- [Exercise]:
Your reply should be a faithful copy of the records below, free of pictures.

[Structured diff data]

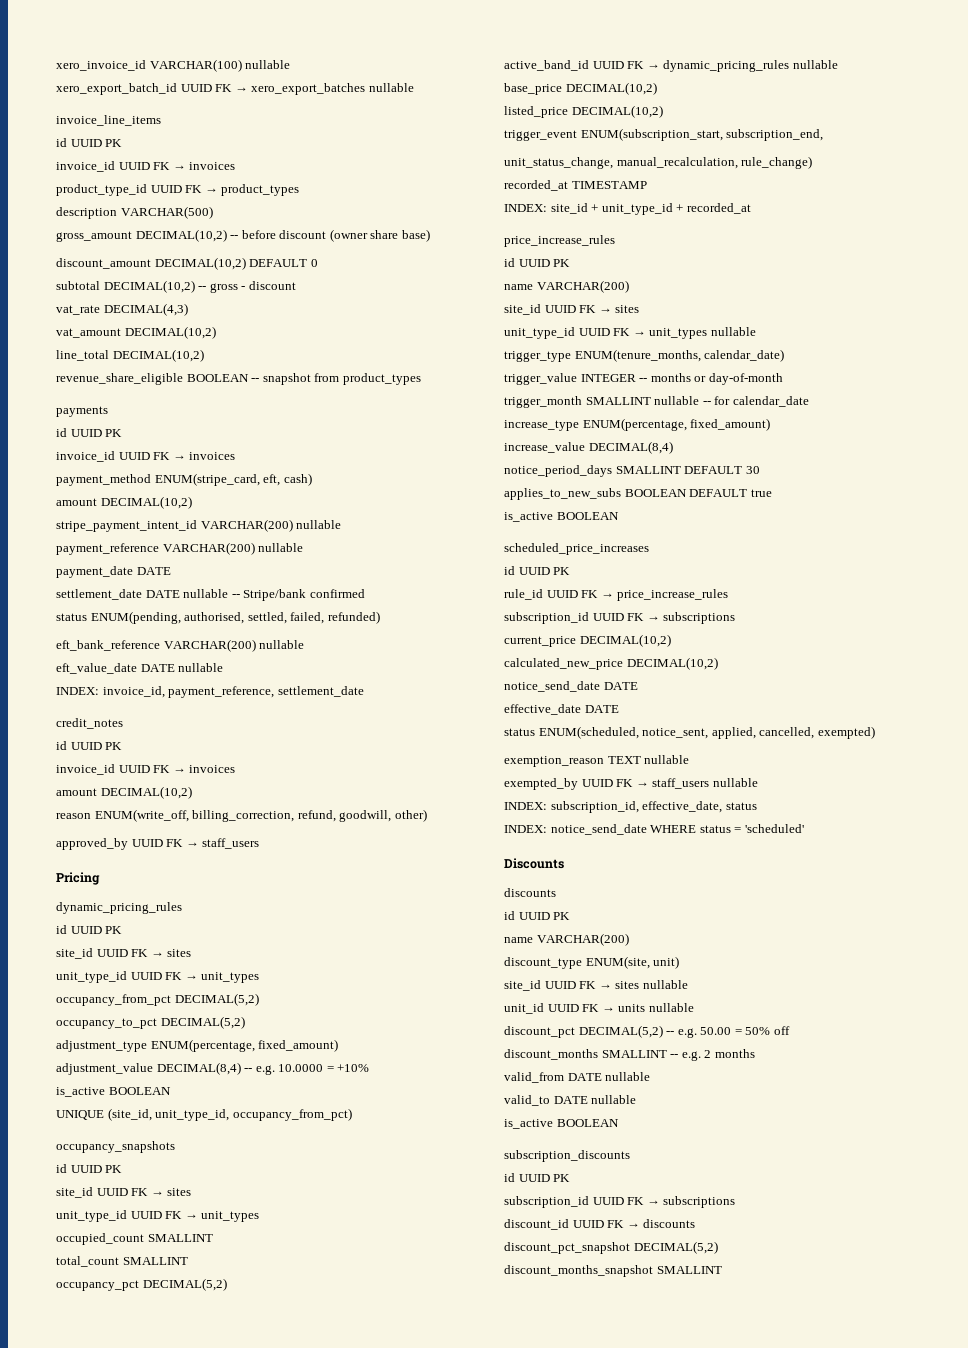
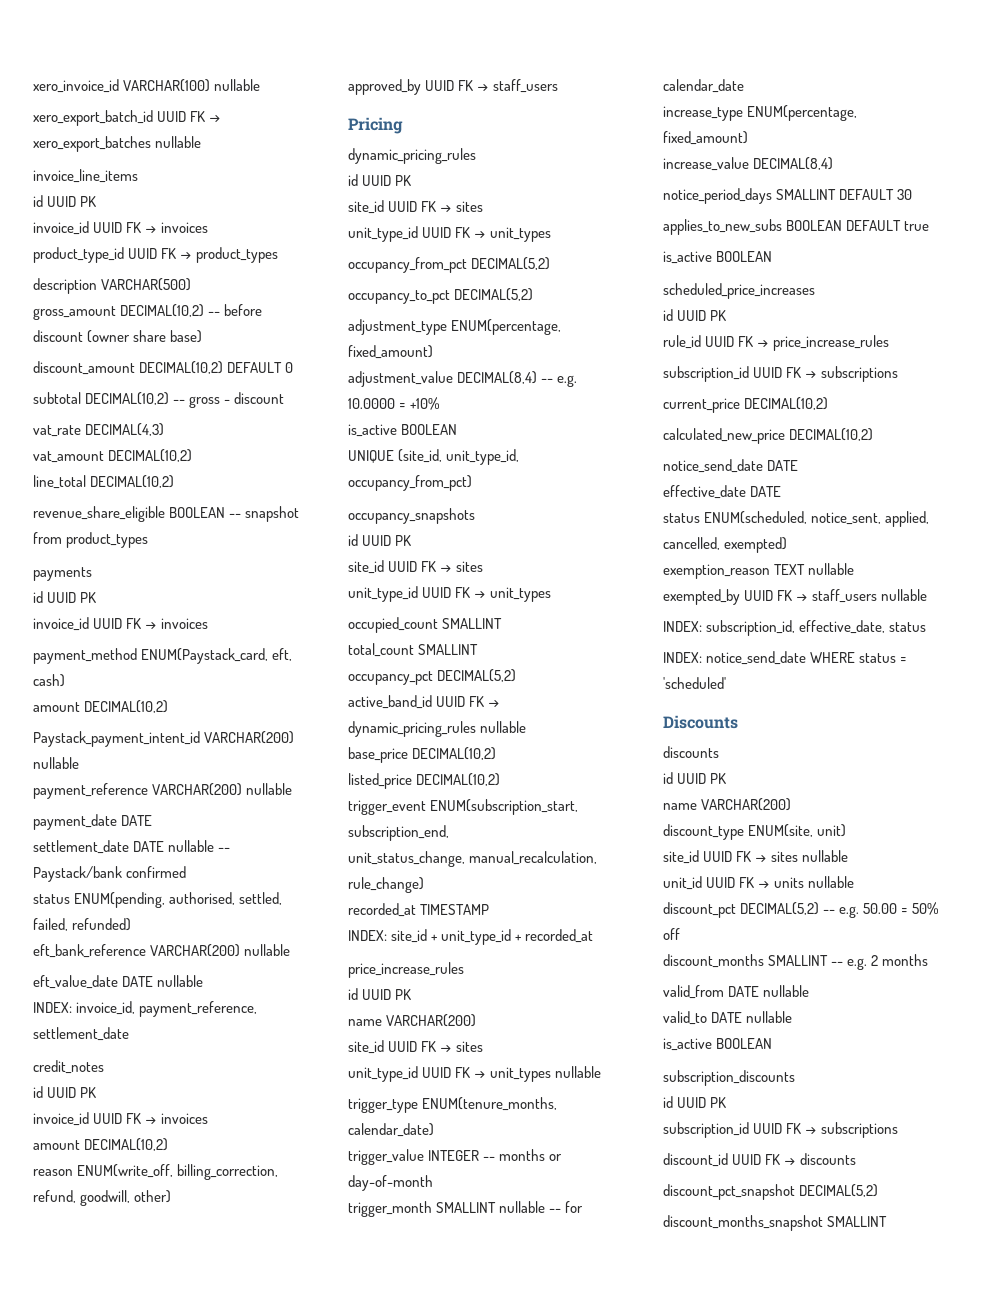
- payment_method ENUM(stripe_card, eft, cash)
+ payment_method ENUM(Paystack_card, eft, cash)
- stripe_payment_intent_id VARCHAR(200) nullable
+ Paystack_payment_intent_id VARCHAR(200) nullable
- settlement_date DATE nullable -- Stripe/bank confirmed
+ settlement_date DATE nullable -- Paystack/bank confirmed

- [Exercise result]:
- payment_method ENUM(stripe_card, eft, cash)
+ payment_method ENUM(Paystack_card, eft, cash)
- stripe_payment_intent_id VARCHAR(200) nullable
+ Paystack_payment_intent_id VARCHAR(200) nullable
- settlement_date DATE nullable -- Stripe/bank confirmed
+ settlement_date DATE nullable -- Paystack/bank confirmed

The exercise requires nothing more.